▸ What this task involves: Go through the data and copy each line where the string "ABNT" appears.

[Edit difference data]
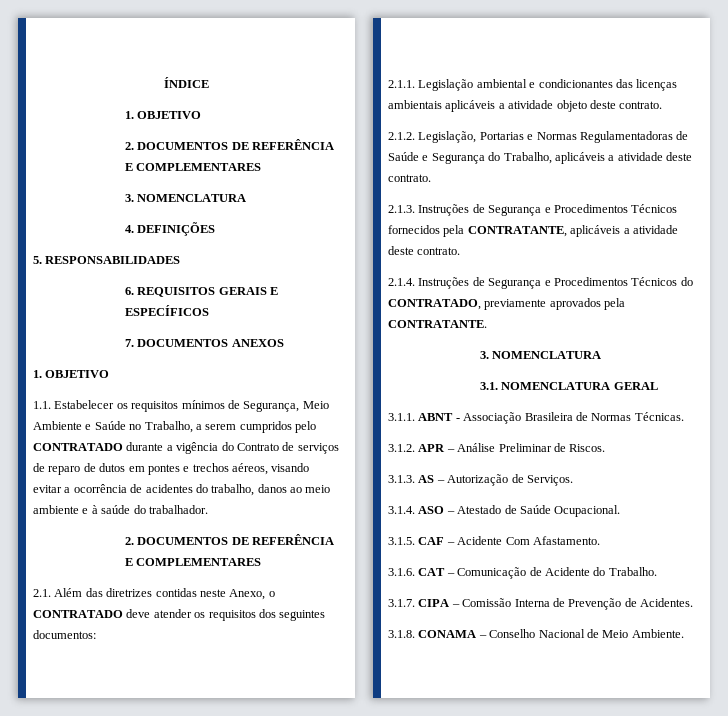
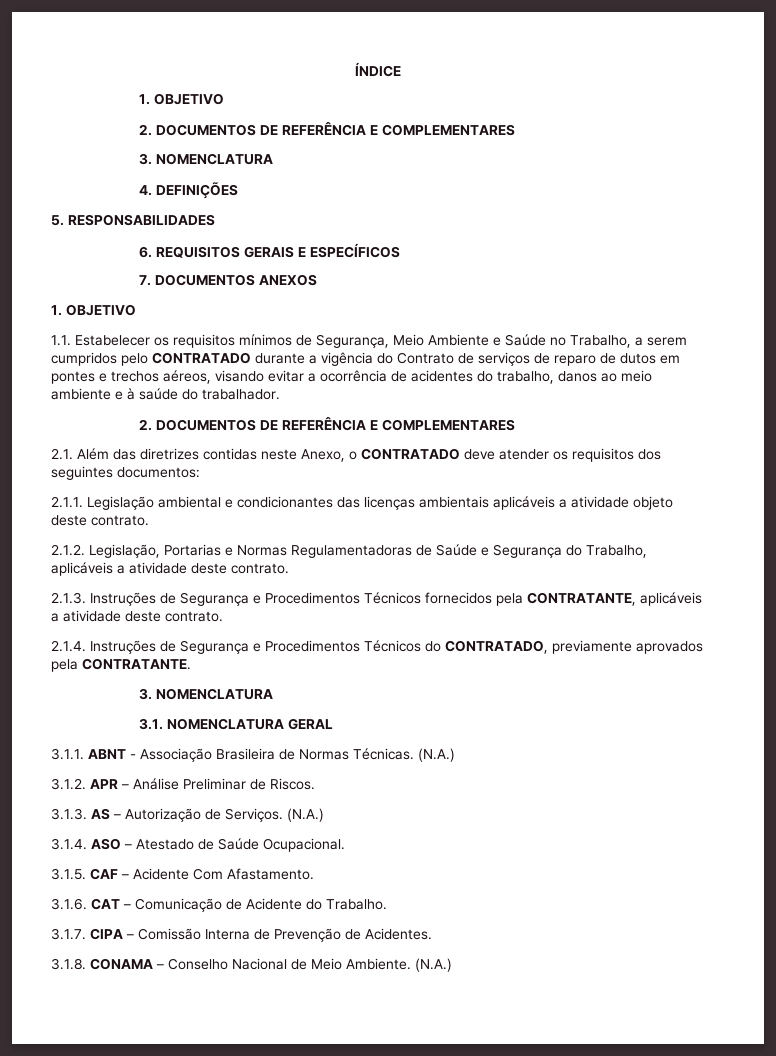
- 3.1.1. ABNT - Associação Brasileira de Normas Técnicas.
+ 3.1.1. ABNT - Associação Brasileira de Normas Técnicas. (N.A.)
- 3.1.3. AS – Autorização de Serviços.
+ 3.1.3. AS – Autorização de Serviços. (N.A.)
- 3.1.8. CONAMA – Conselho Nacional de Meio Ambiente.
+ 3.1.8. CONAMA – Conselho Nacional de Meio Ambiente. (N.A.)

▸ Solution:
- 3.1.1. ABNT - Associação Brasileira de Normas Técnicas.
+ 3.1.1. ABNT - Associação Brasileira de Normas Técnicas. (N.A.)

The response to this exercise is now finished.